The group is known as the Five Eyes (FVEY).
It is an intelligence alliance comprising Australia, Canada, New Zealand, the United Kingdom and the United States.
Voicing concern over dismissal of several elected Hong Kong legislators in recent times,the statement said: "We, the Foreign Ministers of Australia, Canada, New Zealand, and the United Kingdom, and the United States Secretary of State, reiterate our serious concern regarding China’s imposition of new rules to disqualify elected legislators in Hong Kong."
"Following the imposition of the National Security Law and postponement of September’s Legislative Council elections, this decision further undermines Hong Kong’s high degree of autonomy and rights and freedoms," read the statement.
"China’s action is a clear breach of its international obligations under the legally binding, UN-registered Sino-British Joint Declaration. It breaches both China’s commitment that Hong Kong will enjoy a ‘high degree of autonomy’, and the right to freedom of speech," read the statement.
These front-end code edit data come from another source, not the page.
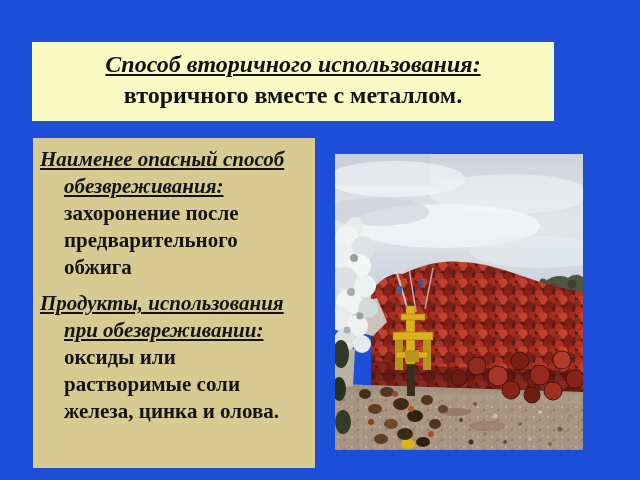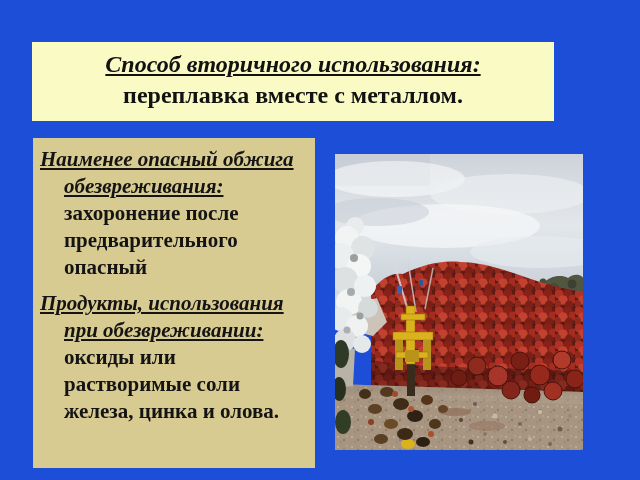"переплавка вместе с металлом." div.title-line2 { text: переплавка -> вторичного }
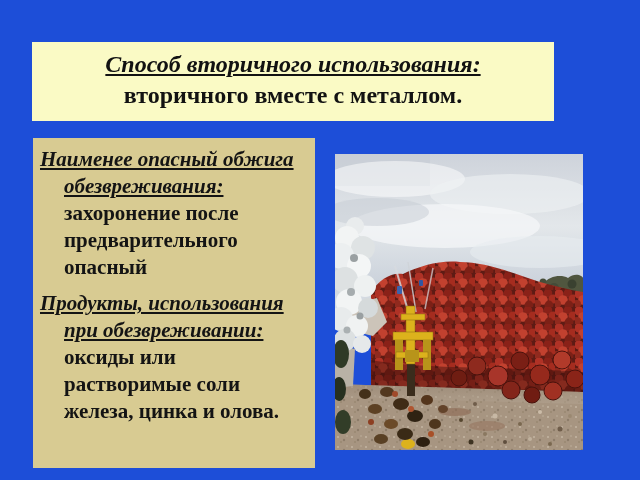"Наименее опасный обжига обезвреживания:" span.head { text: обжига -> способ }
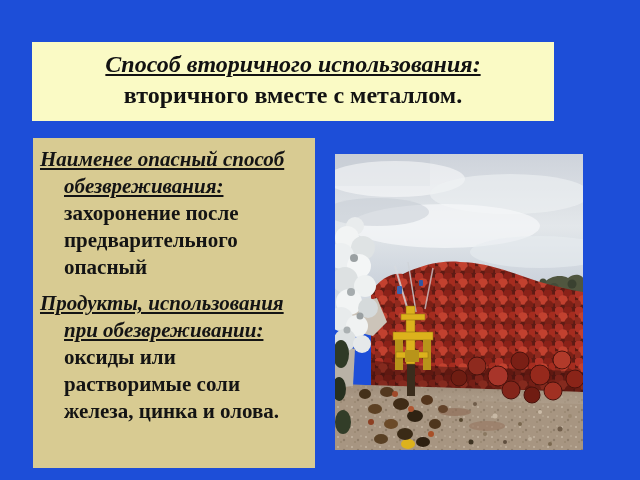"захоронение после предварительного" span { text: опасный -> обжига }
"The disqualification rules appear part of a concerted campaign to silence all critical voices following the postponement of September’s Legislative Council elections, the imposition of charges against a number of elected legislators, and actions to undermine the freedom of Hong Kong’s vibrant media," it said.
The Foreign Ministers said China should stop undermining the rights of the people of Hong Kong to elect their representatives in keeping with the Joint Declaration and Basic Law.
"For the sake of Hong Kong’s stability and prosperity, it is essential that China and the Hong Kong authorities respect the channels for the people of Hong Kong to express their legitimate concerns and opinions," read the statement.
Meanwhile, The Taiwan Parliament Group for Hong Kong has said China should immediately stop all actions that deprive Hong Kongers of their political rights and freedom of speech.
The group, founded in May by independent Legislator Freddy Lim , has 50 legislative members across party lines, reports Taipei Times.
The Legislative Yuan will continue to monitor and improve Taiwan’s humanitarian aid mechanisms for Hong Kongers, the group said in a statement.
The Hong Kong government's decision to disqualify four opposition lawmakers on Wednesday led to a cascading effect, as 15 others from Hong Kong's pro-democracy camp in the legislature also tendered their resignation.
The government move came after China's Standing Committee of the National People's Congress (China's Parliament) adopted a new resolution, regarding the qualifications for members of Hong Kong's 70-seat Legislative Council.
As per a Kyodo report, the disqualified lawmakers include Dennis Kwok, Alvin Yeung and Kwok Ka-ki of the Civic Party and Kenneth Leung from the accounting sector.
These four were among a dozen candidates from the pro-democracy camp, previously barred from running in the next legislative election.